L'haiku è un breve componimento poetico di origine giapponese nato nel XVII secolo, formato da tre versi per un totale di 17 sillabe (secondo lo schema 5-7-5). Il termine deriva da hai (divertimento/gioco) e ku (verso), significando letteralmente "verso giocoso", anche se nel tempo ha assunto un valore spirituale e contemplativo profondo. Caratteristiche principali sono la struttura fissa: tre versi con una metrica di 5, 7 e 5 sillabe (o meglio, more fonetiche nella lingua originale); il Kigo: la presenza obbligatoria di un termine che richiama una stagione o un elemento della natura (un fiore, la neve, la luna); l'essenza: catturare un istante sospeso, un'emozione fugace o un'immagine naturale senza spiegazioni superflue, lasciando spazio al "non detto". Silvana Ceruti si considera, tenacemente, toscana, anche se vive a Milano da quando aveva un anno.
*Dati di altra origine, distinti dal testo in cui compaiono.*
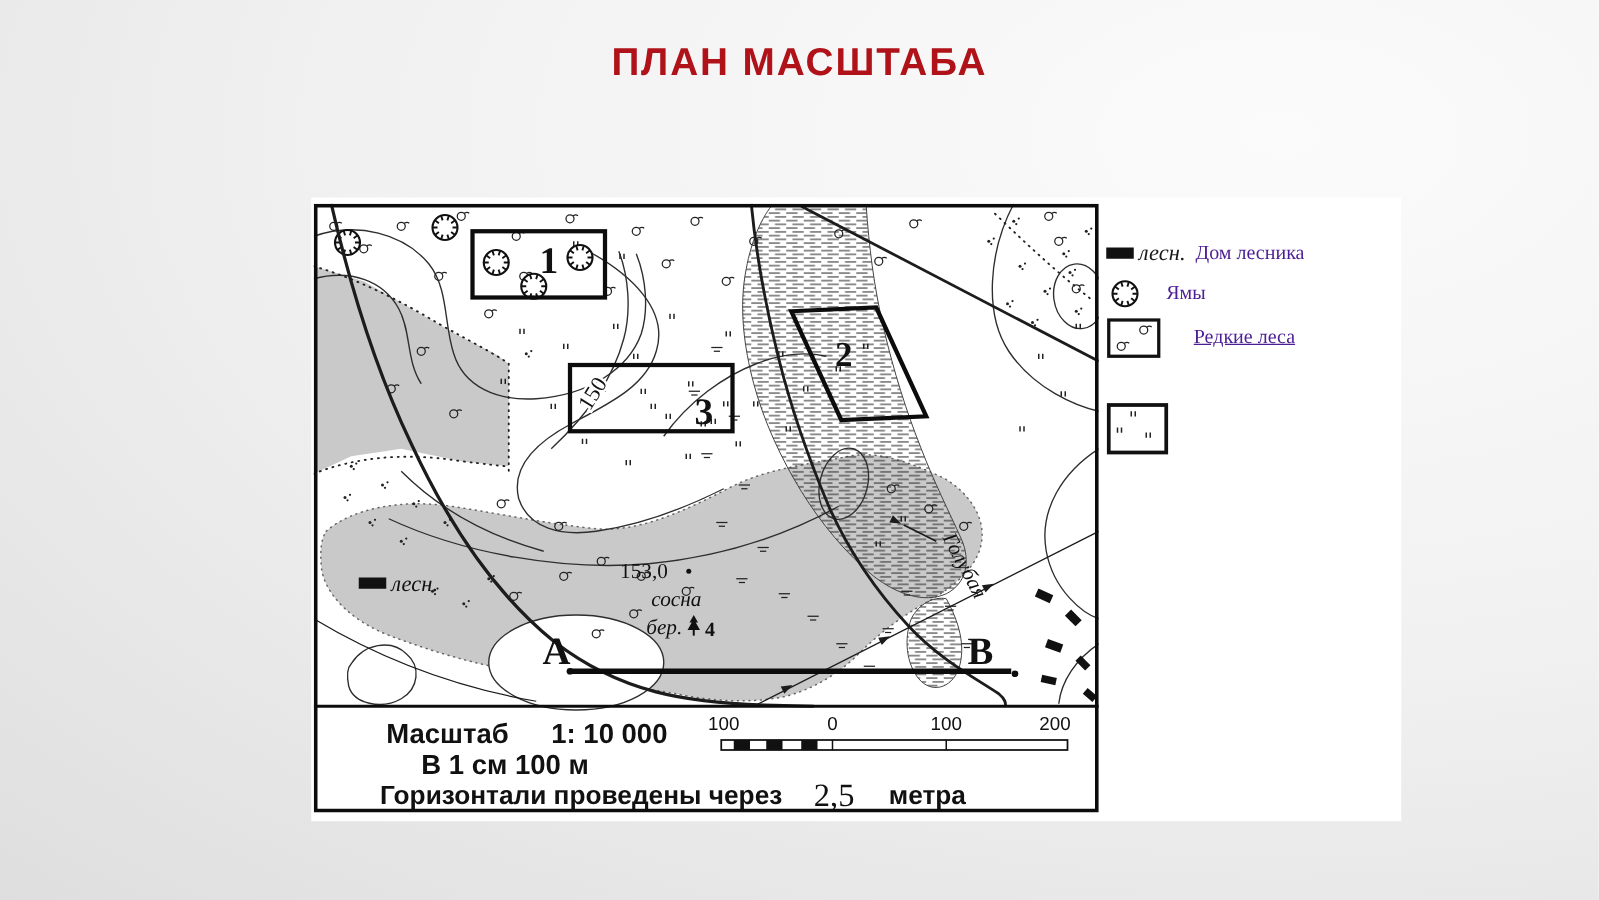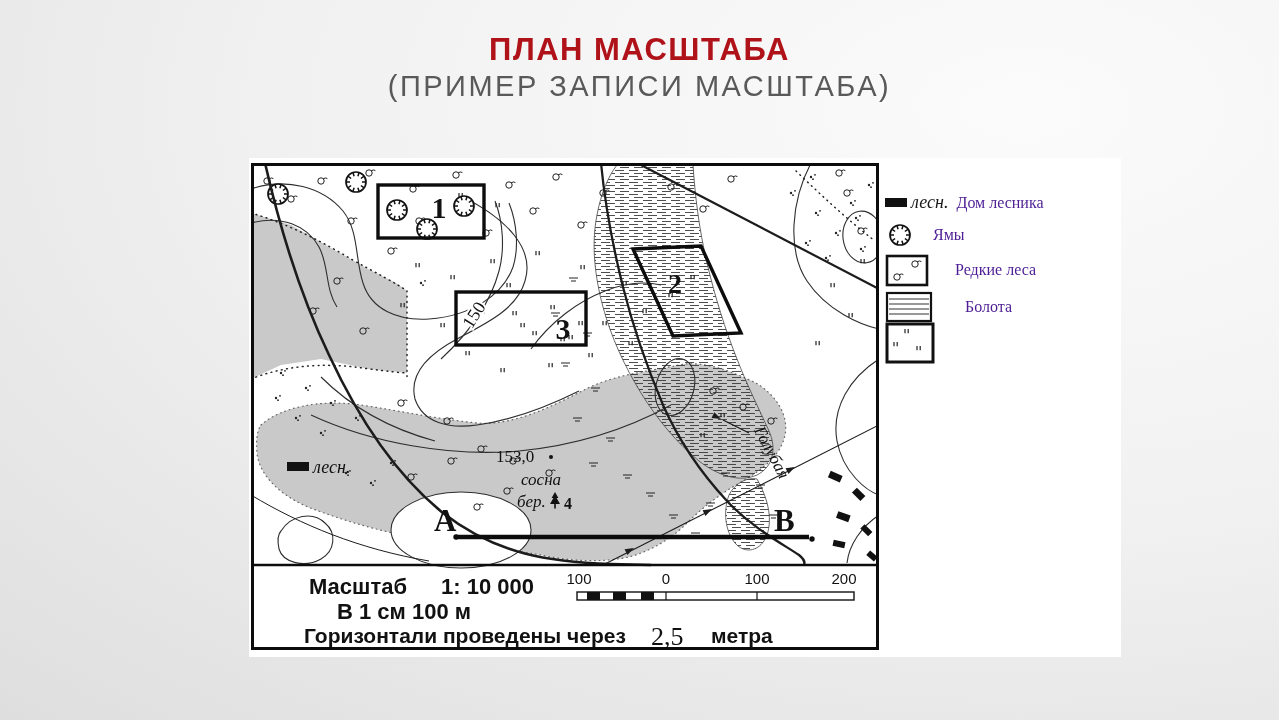"(ПРИМЕР ЗАПИСИ МАСШТАБА)" h2.slide-subtitle { html: <h2>(ПРИМЕР ЗАПИСИ МАСШТАБА)</h2> -> none }
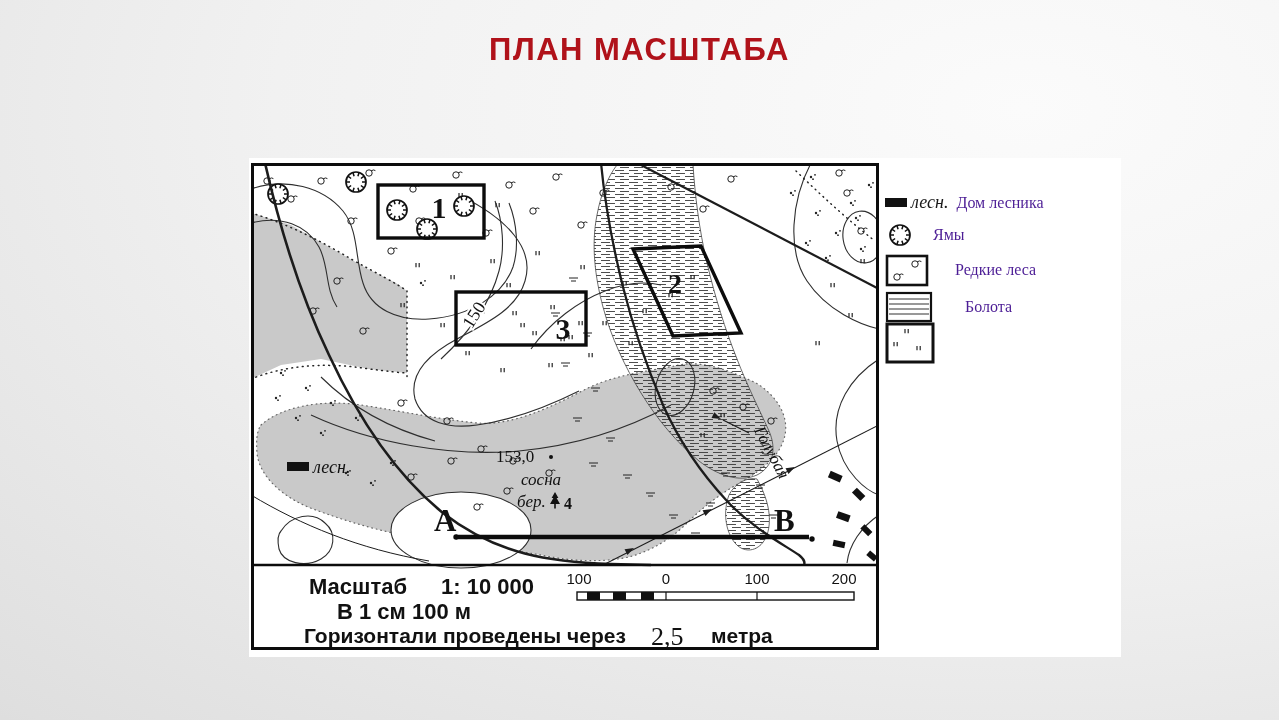"Редкие леса" span.lg-label { text-decoration: none -> underline }
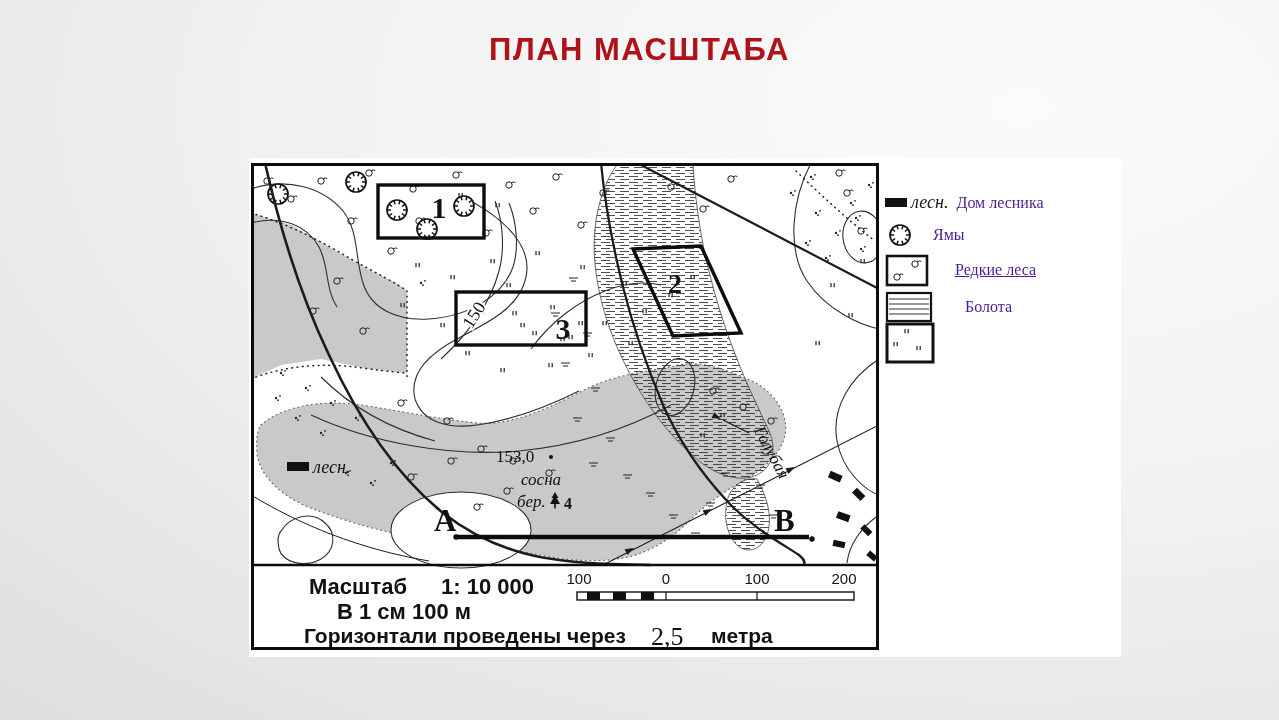"Болота" div.lg-row { html: <div> <svg> <rect></rect> <line></line> <line></line> <line></line> <line></line> </svg> <span>Болота</span> </div> -> none }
Laureata in pedagogia, ha pubblicato numerosi libri scolastici con varie case editrici. Formatrice e docente in corsi sulla comunicazione, si dedica in modo particolare all’insegnamento della scrittura poetica.
Nel 1994 ha aperto un Laboratorio di scrittura creativa nel carcere di Milano-Opera e ancora lo conduce. Ama i fiori, gli alberi, l’erba e ritiene che la sua poesia più bella sia il suo balcone fiorito e il suo miglior prodotto audiovisivo suo figlio.